▶ _Data records_
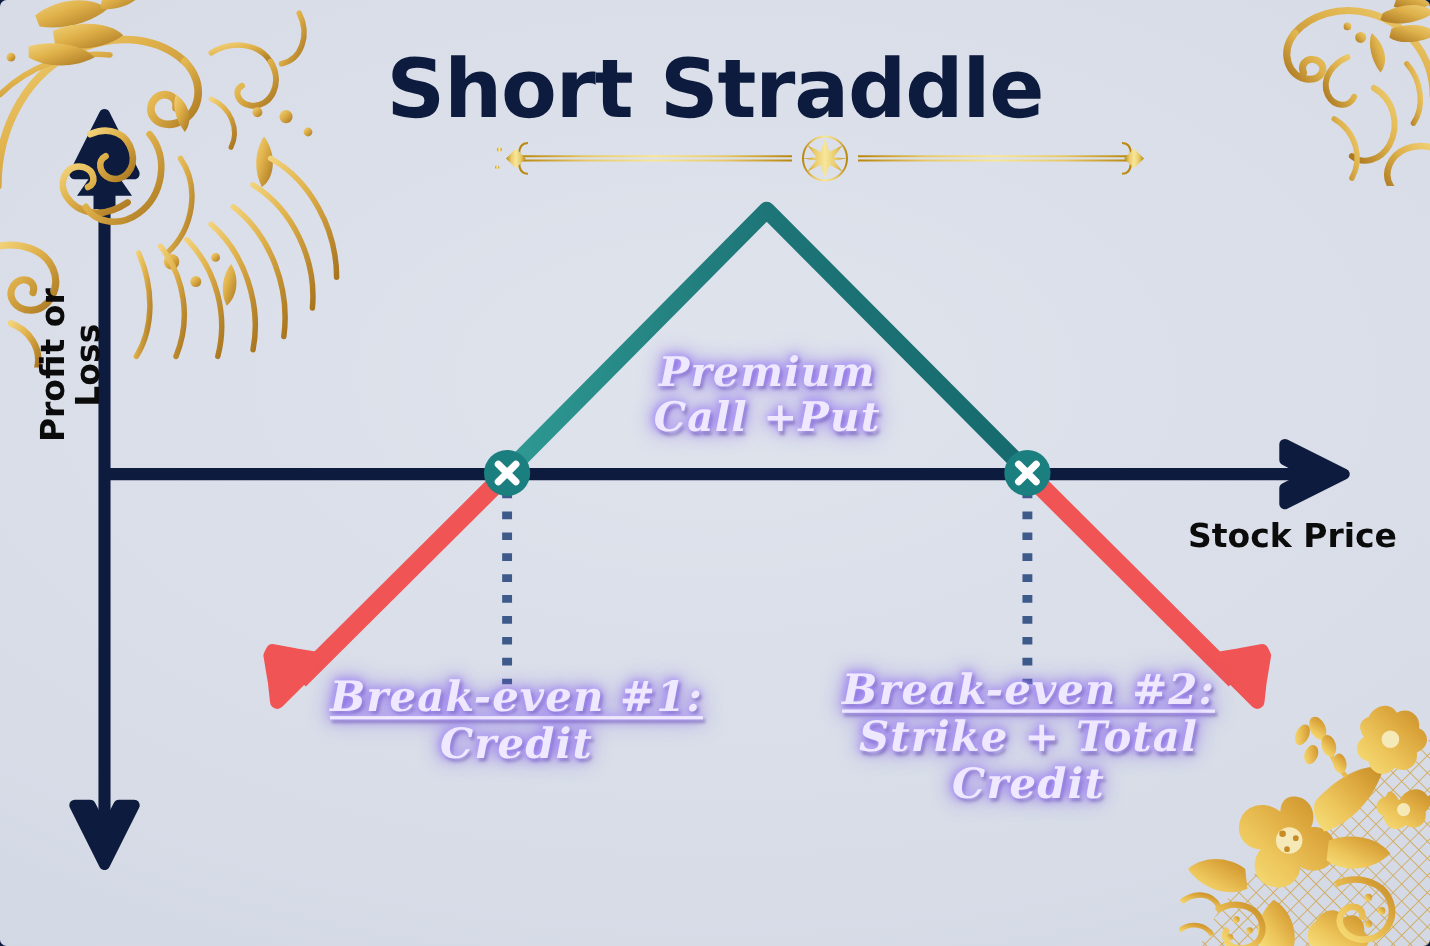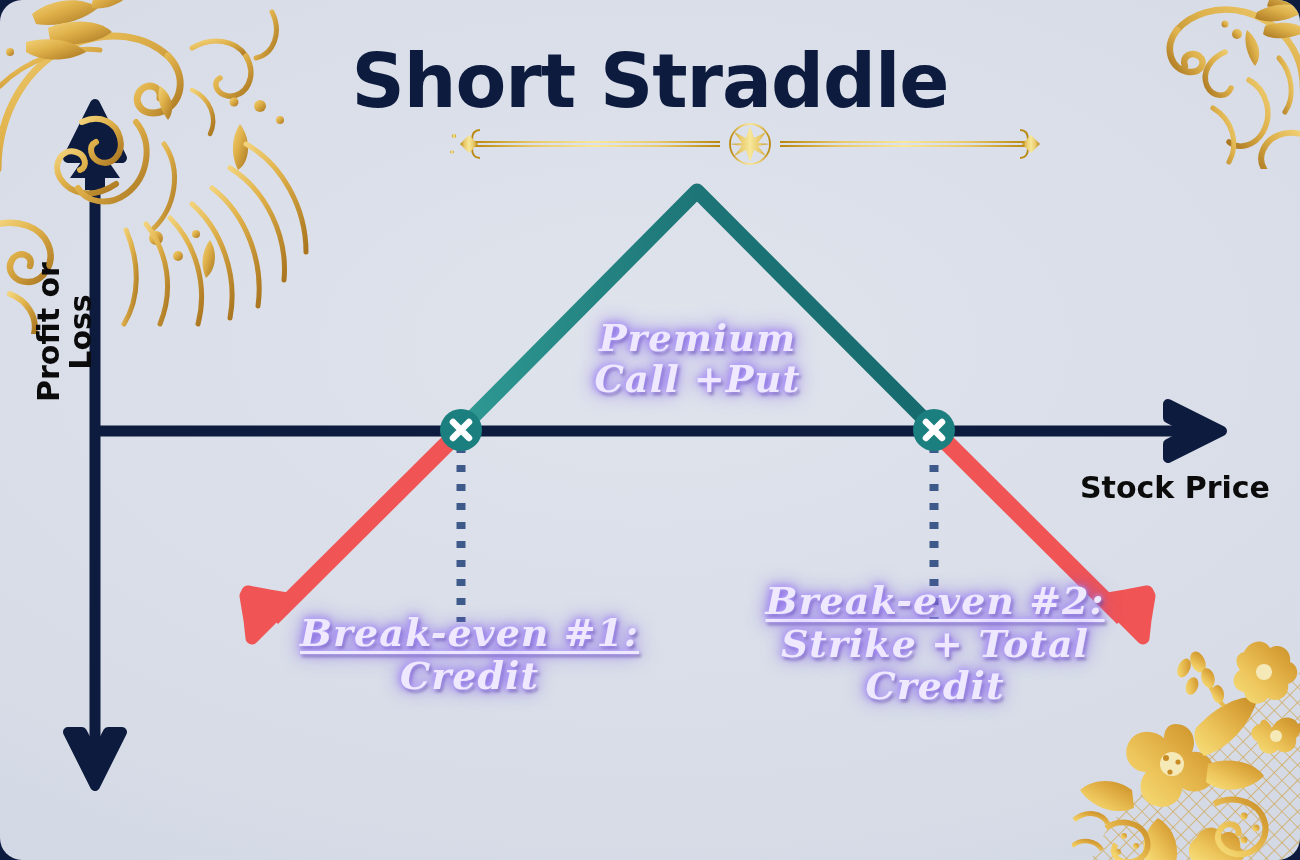--- a/index.html
+++ b/index.html
@@ -7,21 +7,21 @@
     width:1300px;height:860px;
     background:#0d1b3e;
     font-family:"Liberation Sans",sans-serif;
     overflow:hidden;
   }
   #canvas{
     position:relative;
     width:1300px;height:860px;
     background:
       radial-gradient(ellipse 120% 100% at 50% 40%, #dfe3ec 0%, #d7dce7 55%, #ccd3e0 100%);
-    border-radius:22px;
+    border-radius:6px;
     overflow:hidden;
     box-sizing:border-box;
   }
 
   
   .title{
     position:absolute;left:0;top:38px;width:1300px;
     text-align:center;
     font-size:74px;line-height:86px;
     font-weight:bold;
@@ -77,21 +77,21 @@
       2px 3px 3px rgba(40,20,90,.45);
     letter-spacing:1px;
   }
   #premium-label{
     left:560px;top:318px;width:275px;font-size:37px;
   }
   #be1-label{
     left:297px;top:612px;width:345px;font-size:38px;
   }
   #be2-label{
-    left:760px;top:580px;width:350px;font-size:38px;
+    left:760px;top:606px;width:350px;font-size:38px;
   }
   .script .ul{
     text-decoration:underline;
     text-underline-offset:5px;
     text-decoration-thickness:3px;
   }
   .script .ln{display:block;}
 </style>
 </head>
 <body>

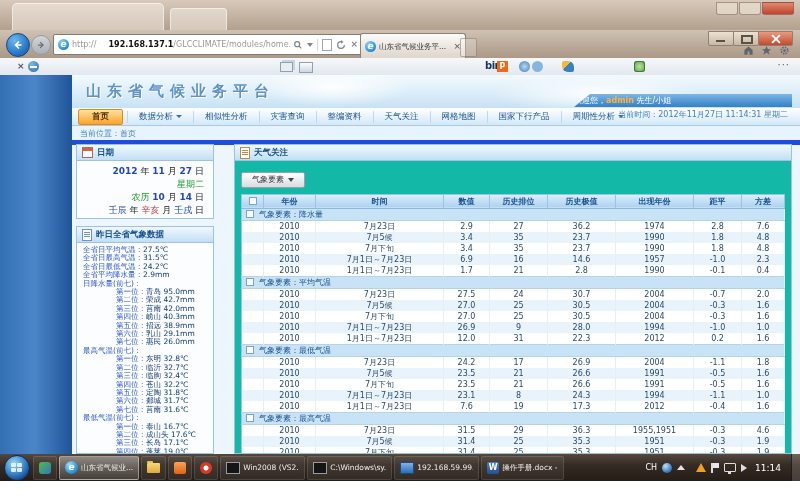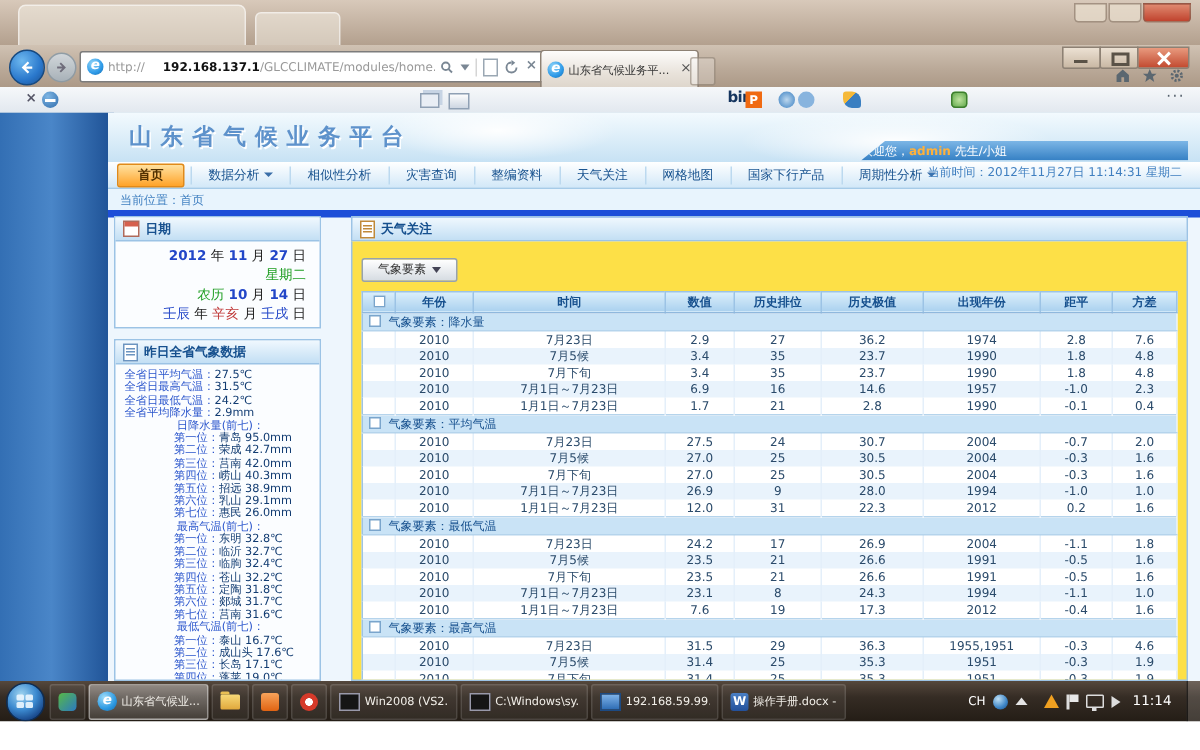--- a/index.html
+++ b/index.html
@@ -127,26 +127,26 @@
   .week{color:#1f9e23;}
   .lun{color:#1f9e23;}
   .gz{color:#2246c8;}
   .gzr{color:#c03a3a;}
   .ydata{flex:1;display:flex;flex-direction:column;overflow:hidden;}
   .data-body{flex:1;padding:3px 2px 0 6px;font-size:7.5px;line-height:8.4px;overflow:hidden;}
   .stat-line,.rank-line{display:flex;white-space:nowrap;}
   .rank-line{padding-left:33px;}
   .s-lab{color:#2a55cc;flex:none;}
   .s-val{color:#123c72;}
-  .sec-title{color:#2a55cc;text-align:center;}
+  .sec-title{color:#2a55cc;}
 
   
   .main{flex:1;display:flex;flex-direction:column;min-width:0;}
   .main-hd{border:1px solid #9cc3e5;}
-  .main-body{flex:1;border:1px solid #9cc3e5;border-top:none;background:#fde047;padding:6px 6px 0 6px;overflow:hidden;}
+  .main-body{flex:1;border:1px solid #9cc3e5;border-top:none;background:#14b8a6;padding:6px 6px 0 6px;overflow:hidden;}
   .elem-btn{height:16px;min-width:64px;background:linear-gradient(#ffffff,#d6dce2);border:1px solid #96a2ae;
     border-radius:2px;font-size:8px;color:#333;display:inline-flex;align-items:center;justify-content:center;
     gap:4px;margin-bottom:6px;font-family:inherit;}
   .bcaret{width:0;height:0;border-left:3px solid transparent;border-right:3px solid transparent;border-top:4px solid #445;}
   table.wx{width:100%;border-collapse:collapse;background:#fff;border:1px solid #9cc3e5;table-layout:fixed;}
   .wx th{height:13px;background:linear-gradient(#dceffb,#abd1ef);font-size:8px;color:#16508e;font-weight:bold;
     border-right:1px solid #9cc3e5;border-bottom:1px solid #8fb8dd;padding:0;}
   .wx td{height:11px;font-size:8px;color:#2a4a6a;text-align:center;border-right:1px solid #e4effa;
     padding:0;white-space:nowrap;overflow:hidden;}
   .wx tr.even td{background:#e9f3fc;}

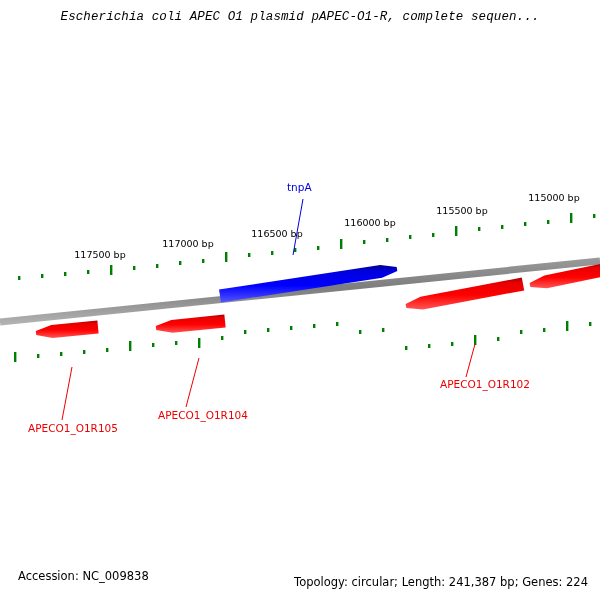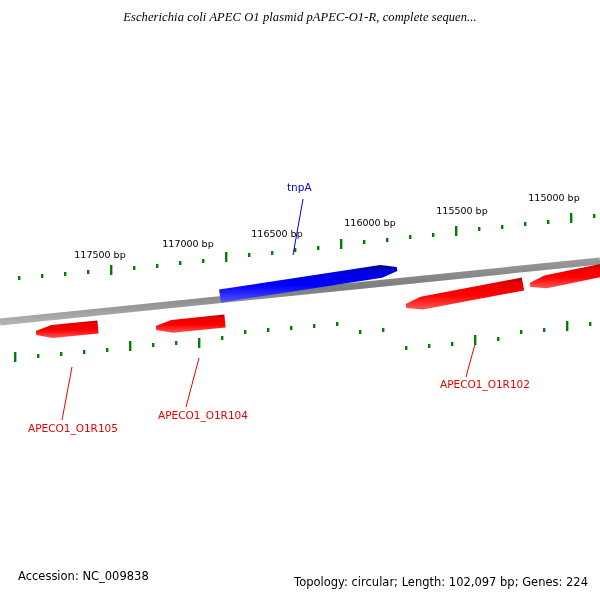--- a/index.html
+++ b/index.html
@@ -26,21 +26,21 @@
     width: 600px;
     height: 34px;
     display: flex;
     align-items: center;
     justify-content: center;
     pointer-events: none;
   }
   .title-text {
     font-size: 12.5px;
     font-style: italic;
-    font-family: Liberation Serif, serif;
+    font-family: Liberation Mono, monospace;
     color: #000000;
     white-space: nowrap;
     letter-spacing: 0.1px;
   }
   .canvas-area {
     position: absolute;
     left: 0; top: 34px;
     width: 600px;
     height: 526px;
   }
@@ -205,16 +205,16 @@
     <g id="gene-labels-group">
         <text x="28" y="432" class="gene-label-red">APECO1_O1R105</text>
         <text x="158" y="419" class="gene-label-red">APECO1_O1R104</text>
         <text x="287" y="191" class="gene-label-blue">tnpA</text>
         <text x="440" y="388" class="gene-label-red">APECO1_O1R102</text>
       </g>
   </svg>
 
   <div class="status-bar">
     <div class="status-left">Accession: NC_009838</div>
-    <div class="status-right">Topology: circular; Length: 102,097 bp; Genes: 224</div>
+    <div class="status-right">Topology: circular; Length: 241,387 bp; Genes: 224</div>
   </div>
 
 </div>
 
 </body></html>

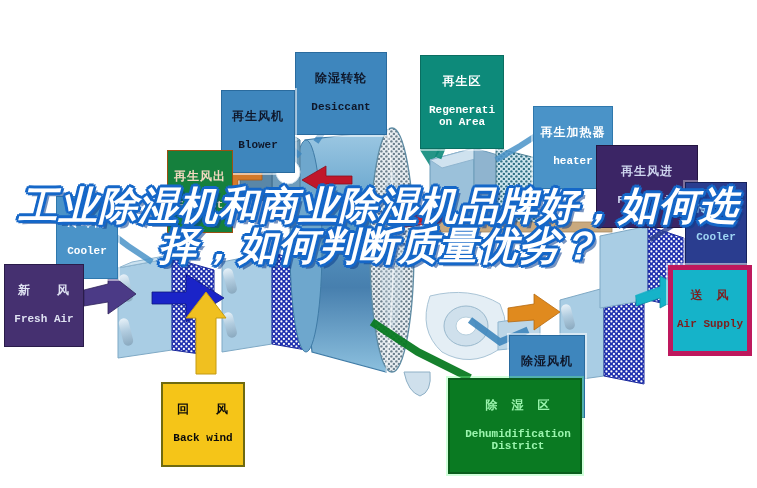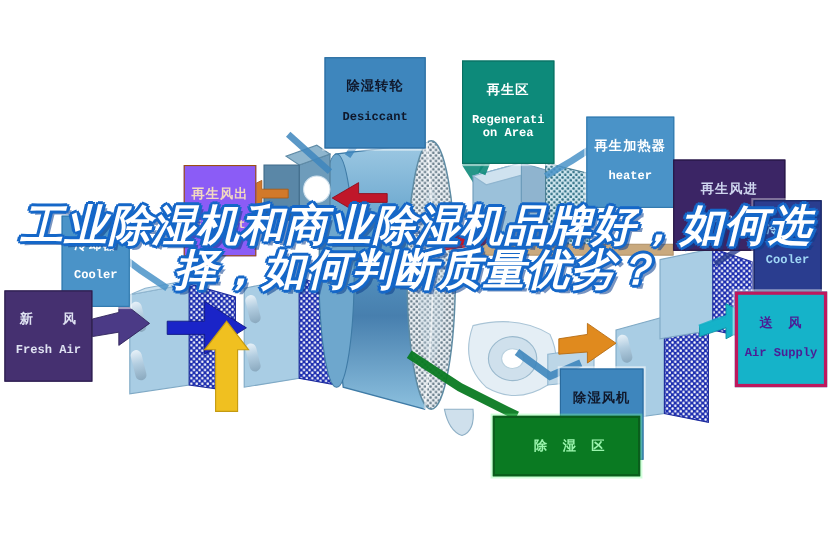--- a/index.html
+++ b/index.html
@@ -40,27 +40,27 @@
     margin-top:1px;
   }
 
   
   .lb-blue{background:#3e86bd;color:#0f172a;border:1px solid #2a6b9e;
            box-shadow:0 0 0 2px rgba(255,255,255,.55);}
   .lb-ltblue{background:#4a93c8;color:#ffffff;border:1px solid #2f78ad;
            box-shadow:0 0 0 2px rgba(255,255,255,.5);}
   .lb-teal{background:#0d8a7a;color:#ffffff;border:1px solid #0a6e61;
            box-shadow:0 0 0 2px rgba(255,255,255,.5);}
-  .lb-orange{background:#8b5cf6;color:#f2d9c0;border:1px solid #9c4f12;}
+  .lb-orange{background:#15803d;color:#f2d9c0;border:1px solid #9c4f12;}
   .lb-purple{background:#3b2565;color:#cfd6ef;border:1px solid #241540;}
   .lb-purple2{background:#453070;color:#dfe2f2;border:1px solid #2a1c4a;}
   .lb-green{background:#0a7a22;color:#9bf5ae;border:2px solid #0a5e1c;
            box-shadow:0 0 0 2px rgba(120,255,150,.35);padding-left:10px;}
   .lb-yellow{background:#f5c518;color:#0b0b0b;border:2px solid #6f6a10;}
-  .lb-cyan{background:#15b3c9;color:#4c1d95;border:3px solid #be185d;
+  .lb-cyan{background:#15b3c9;color:#7f1d1d;border:5px solid #be185d;
            box-shadow:0 0 0 2px rgba(255,255,255,.5);}
   .lb-cooler{background:#2a3d8f;color:#9fd6f5;border:1px solid #15215c;
            box-shadow:0 0 0 2px rgba(255,255,255,.35);}
 
   
   #headline{
     position:absolute;
     left:0;right:0;
     top:186px;
     z-index:90;
@@ -244,32 +244,36 @@
       <path d="M470 378 L418 352 L372 322" stroke="#0a7a22" stroke-width="8" opacity="0.95"></path>
       <path d="M672 286 L652 292 L636 298" stroke="#15b3c9" stroke-width="6" opacity="0.85"></path>
     </g>
   </svg>
 
   <div class="label lb-blue" style="left:295px;top:52px;width:92px;">
     <span class="cn">除湿转轮</span>
     <span class="en">Desiccant</span>
   </div>
 
+  <div class="label lb-blue" style="left:221px;top:90px;width:74px;">
+    <span class="cn">再生风机</span>
+    <span class="en">Blower</span>
+  </div>
 
   <div class="label lb-teal" style="left:420px;top:55px;width:84px;">
     <span class="cn">再生区</span>
     <span class="en">Regenerati on Area</span>
   </div>
 
   <div class="label lb-ltblue" style="left:533px;top:106px;width:80px;">
     <span class="cn">再生加热器</span>
     <span class="en">heater</span>
   </div>
 
-  <div class="label lb-purple" style="left:596px;top:145px;width:102px;margin-left:16px;">
+  <div class="label lb-purple" style="left:596px;top:145px;width:102px;">
     <span class="cn">再生风进</span>
     <span class="en">Fresh Air</span>
   </div>
 
   <div class="label lb-orange" style="left:167px;top:150px;width:66px;">
     <span class="cn">再生风出</span>
     <span class="en">Exhaust</span>
   </div>
 
   <div class="label lb-ltblue" style="left:56px;top:196px;width:62px;">
@@ -280,28 +284,33 @@
   <div class="label lb-cooler" style="left:685px;top:182px;width:62px;">
     <span class="cn">冷却器</span>
     <span class="en">Cooler</span>
   </div>
 
   <div class="label lb-purple2" style="left:4px;top:264px;width:80px;">
     <span class="cn">新　　风</span>
     <span class="en">Fresh Air</span>
   </div>
 
+  <div class="label lb-yellow" style="left:161px;top:382px;width:84px;">
+    <span class="cn">回　　风</span>
+    <span class="en">Back wind</span>
+  </div>
 
   <div class="label lb-blue" style="left:509px;top:335px;width:76px;">
     <span class="cn">除湿风机</span>
     <span class="en">Blower</span>
   </div>
 
   <div class="label lb-green" style="left:448px;top:378px;width:134px;">
     <span class="cn">除　湿　区</span>
+    <span class="en">Dehumidification District</span>
   </div>
 
   <div class="label lb-cyan" style="left:668px;top:265px;width:84px;">
     <span class="cn">送　风</span>
     <span class="en">Air Supply</span>
   </div>
 
   <div id="headline">工业除湿机和商业除湿机品牌好，如何选择，如何判断质量优劣？</div>
 
 </div>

▶ _Aim of the exercise_
When a line of the data holds the string "family", pick it out and copy it.

▶ _Expected output_
     font-family:"Liberation Sans",sans-serif;
     gap:4px;margin-bottom:6px;font-family:inherit;}
-    font-family: Liberation Serif, serif;
+    font-family: Liberation Mono, monospace;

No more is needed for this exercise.